Pigment print on Hahnemühle cotton rag, framed
173cm x 160cm
Edition of 6 + 2 AP

Transillumination is a photographic project comprised of hundreds of self-portraits created by capturing the transmission of light through different parts of my body. The work is a result of experimentation with mobile phone photography to create new and unexpected interpretations of portraiture—specifically the selfie. Transillumination of the skin is performed to visualise subsurface blood volume and blood oxygen saturation; however, by repeating the process—there are seven hundred and fifty photos in total—the effect is subsumed to create an ambiguous sequence of images that exist somewhere between art and life, and the organic and inorganic. There’s nothing more intimate than a blood portrait—in a way, it’s the ultimate selfie. However, equally, there’s nothing less ordinary than a mobile phone selfie. I view the work, which itself is a hybrid process between performance and photography, as both an abstract self-portrait and binary landscape. Viewing it like this displaces the human/non-human duality and reflects upon the shifting boundaries between bodies and technologies, and humans and machines.
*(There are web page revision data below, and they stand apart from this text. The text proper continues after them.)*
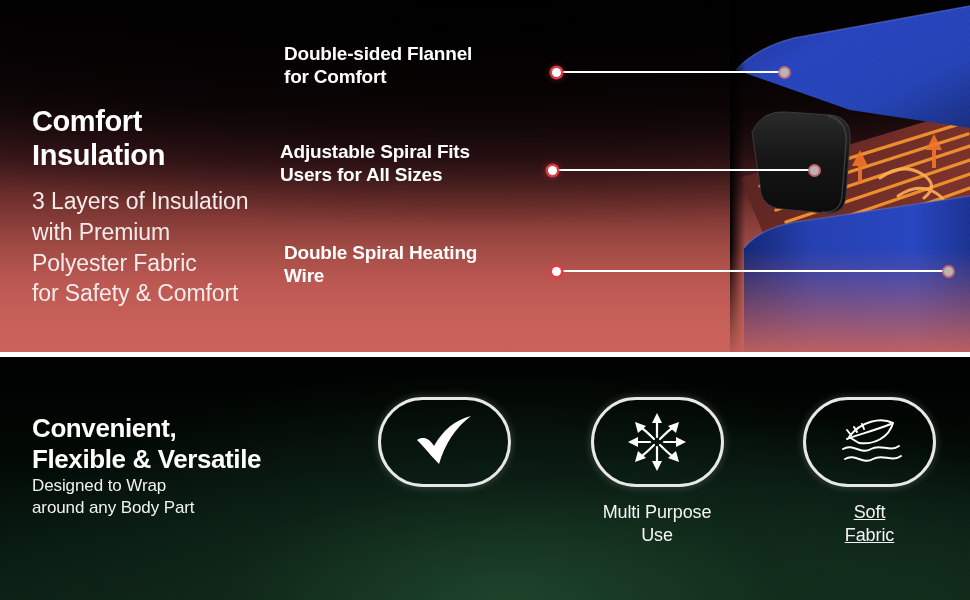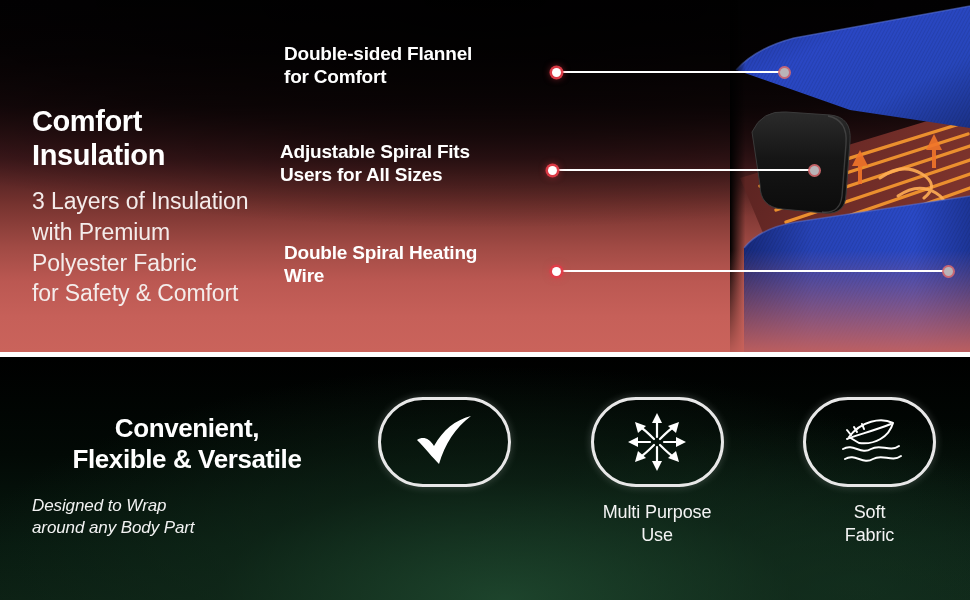--- a/index.html
+++ b/index.html
@@ -307,7 +307,7 @@
   <div class="panel-bottom">
 
     <div class="bottom-headline-block">
-      <div class="bottom-headline" style="white-space:pre-line;text-align:center;">Convenient,
+      <div class="bottom-headline" style="white-space:pre-line;">Convenient,
 Flexible &amp; Versatile</div>
       <div class="bottom-subcopy" style="white-space:pre-line;">Designed to Wrap
 around any Body Part</div>

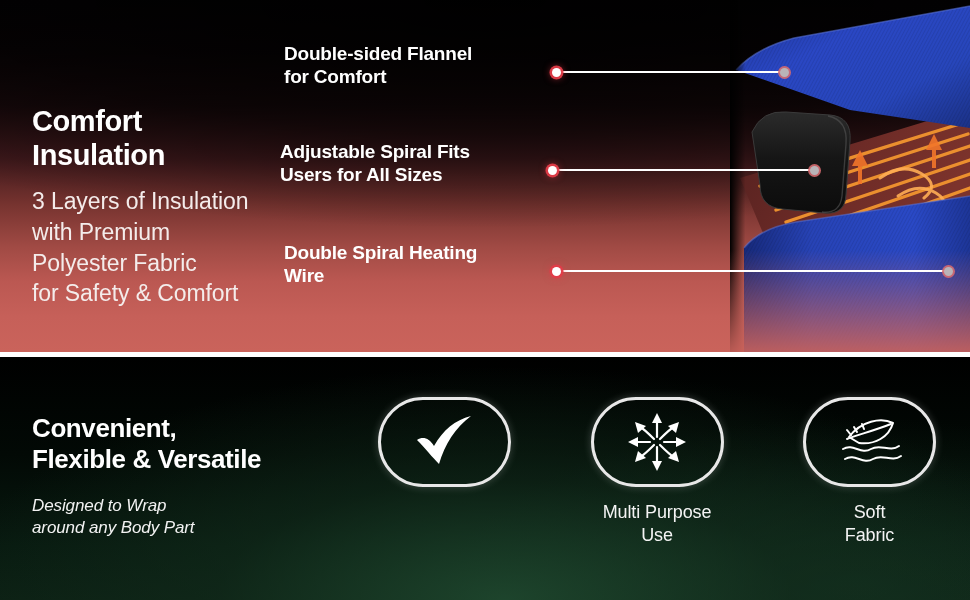--- a/index.html
+++ b/index.html
@@ -147,12 +147,11 @@
     letter-spacing:-0.4px;
   }
   .bottom-subcopy {
-    margin-top:20px;
+    margin-top:0;
     font-size:17px;
     line-height:1.3;
     color:#f2f2f2;
     letter-spacing:-0.1px;
-    font-style:italic;
   }
 
   

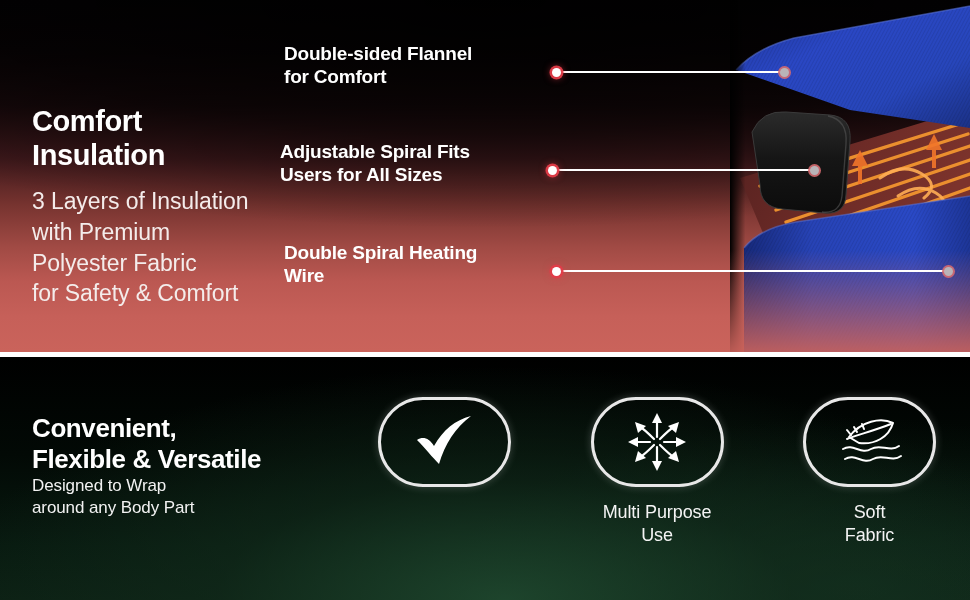--- a/index.html
+++ b/index.html
@@ -371,7 +371,7 @@
             </g>
           </svg>
         </div>
-        <div class="feature-caption" style="white-space:pre-line;">Soft
+        <div class="feature-caption" style="white-space:pre-line;text-decoration:underline;">Soft
 Fabric</div>
       </div>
“I think this work perfectly encapsulates how artists can ignite our capacity for wonder. Kailum takes the ubiquitous technology of the mobile phone to probe complex ideas and philosophical questions. Through 750 individual ‘selfie photos’ of light passing through different body parts, taken on his mobile phone, he interrogates some of the anxieties around ideas of embodiment and dislocation in our contemporary lives. His approach is scientific and cross-disciplinary, bordering painting, photography, and performance practices. In the images, he carefully records a seemingly invisible world, an unfamiliar viewpoint or perspective of our bodies, or in this case his body, and strives to understand what might lie beyond it. The title of the work Transillumination refers to a medical test performed in a dark room where a bright light is shown on the body to see the structures beneath the skin. On the surface the work seems easy to read—an abstract photographic image—but on closer inspection you will find that the artist draws up a myriad of artistic, scientific, and theoretical approaches to achieve his highly refined poetic ends.”